I actually pay for Copilot, because it is useful, but during the hype phase you had people claiming that it could replace programmers entirely. That is patently not true.
I mean, yeah, but that's no different than people claiming DALL-E will replace artists, or GPT-3 will replace authors, or calculators will replace mathematicians, or the printing press will replace handwriting, etc. Whenever there's new tech, there are people who think it will replace every activity that it can perform, and that's almost never the case. Doesn't take away from the actual capabilities of the tech, though.
Maybe not in its current incarnation but if things keep moving at this pace I wouldn't be surprised if it actually happened. When internet went down I was staring at the screen, subconsciously waiting for something to autocomplete. Only then did I realize how much I actually rely on Copilot, to the point where it's part of my backbone. I felt handicapped and couldn't understand why until I saw the Wifi symbol.
If anything Copilot makes Stable Diffusion seems way more impressive.

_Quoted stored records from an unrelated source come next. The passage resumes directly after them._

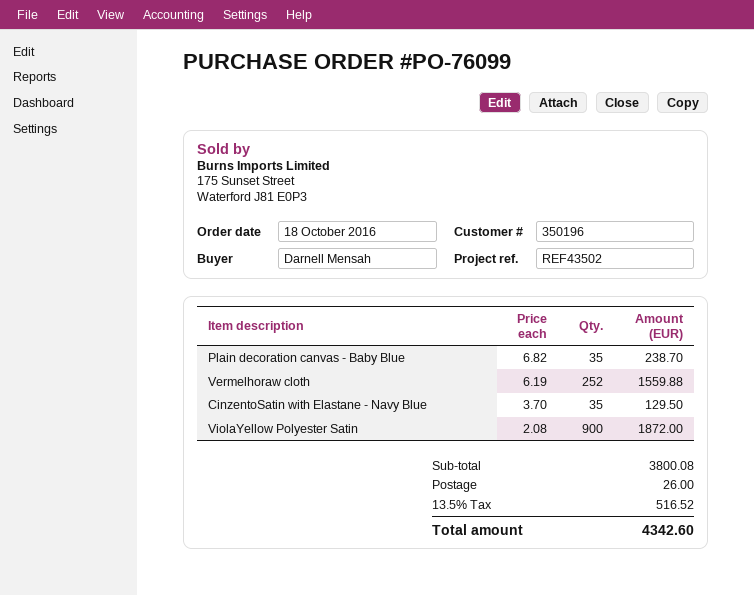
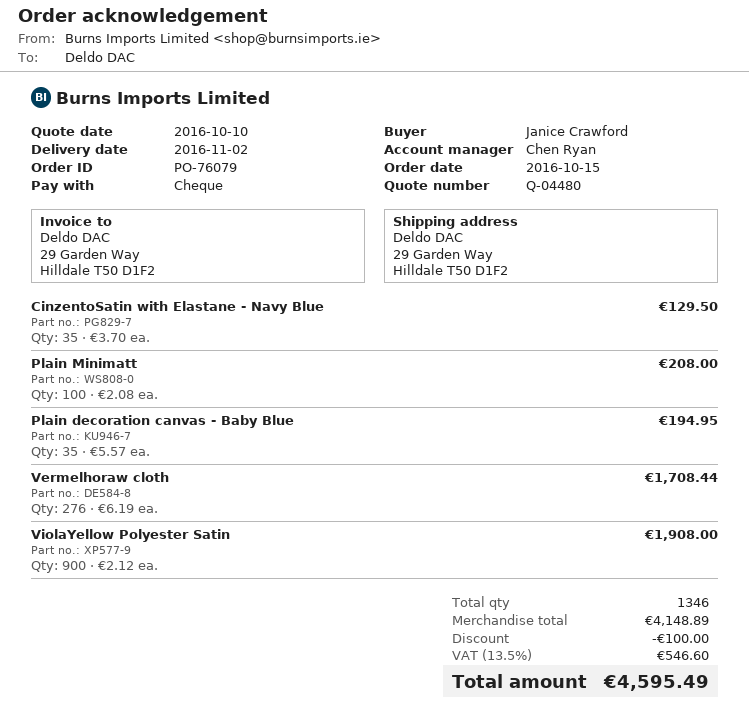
order number: PO-76099 -> PO-76079
order date: 2016-10-18 -> 2016-10-15
ordered by: Darnell Mensah -> Janice Crawford
Plain decoration canvas - Baby Blue: 35 x 6.82 = 238.70 -> 35 x 5.57 = 194.95
Vermelhoraw cloth: 252 x 6.19 = 1559.88 -> 276 x 6.19 = 1708.44
ViolaYellow Polyester Satin: 900 x 2.08 = 1872.00 -> 900 x 2.12 = 1908.00
Plain Minimatt: none -> 100 x 2.08 = 208.00
subtotal: 3800.08 -> 4148.89
discount: none -> 100.00
shipping: 26.00 -> none
tax: 13.5% = 516.52 -> 13.5% = 546.60
total: 4342.60 -> 4595.49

Copilot is amazing in the sense that it actually has material impact on the day to day for coders. While generative art today is super impressive, it has zero use/impact for me if I am not interested in creating images. However something like a universal writing assistant similar to copilot would have a massive impact to those interested in writing.
Eh. An overhyped technology where I'm thinking "oh that's neat" but meh, it's a trend I'm not interested in, one gets used to that kind of thing. It doesn't bother me until it starts having significant negative effects (like crypto hype).

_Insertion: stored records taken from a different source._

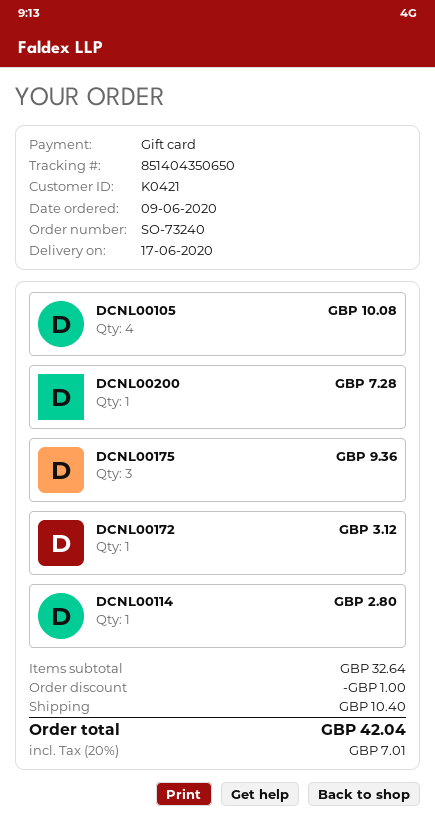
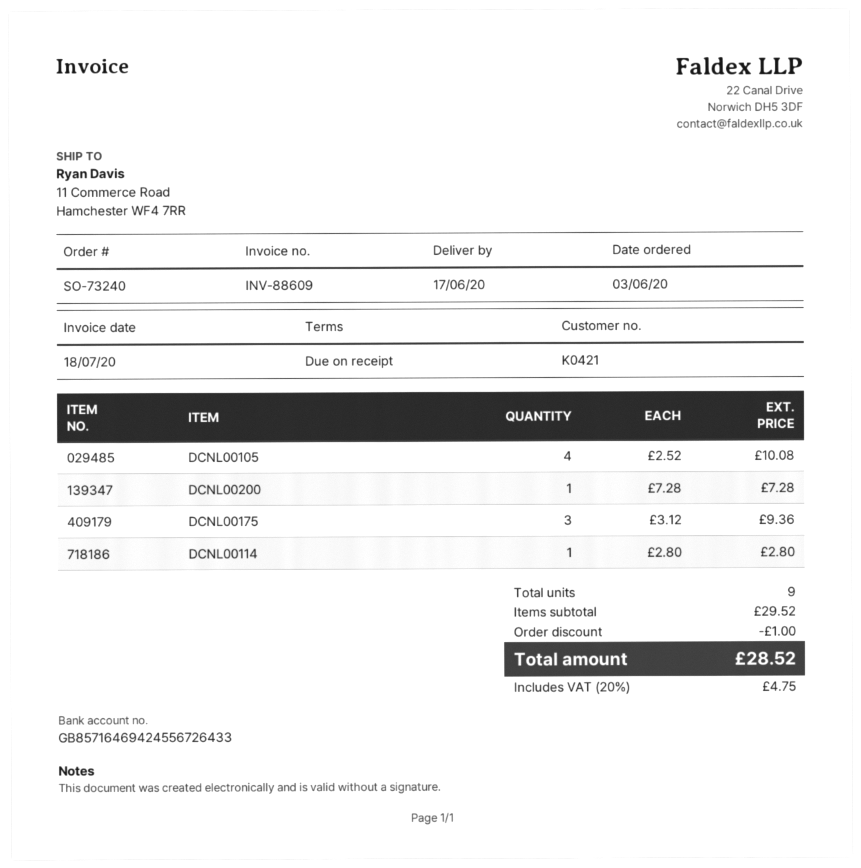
order date: 2020-06-09 -> 2020-06-03
DCNL00172: 1 for 3.12 -> none
subtotal: 32.64 -> 29.52
shipping: 10.40 -> none
tax: 20% = 7.01 -> 20% = 4.75
total: 42.04 -> 28.52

What about significant positive effects?
I'm tired of people acting like it just came into being out of nowhere. I've known about the training of the model for months, and about the predecessor Latent-Diffusion for a long time. Then there was DALLE-MINI/DALLE-MEGA. 4chan was all over SD and the leaked model before Hackernews was raving about it.
One of the most interesting developments in computation in my lifetime? Nah, let’s have the millionth article about privacy, crypto or regulation instead.

Saying that this is uninteresting because art does not advance the collective good is a pretty narrow view of humanity.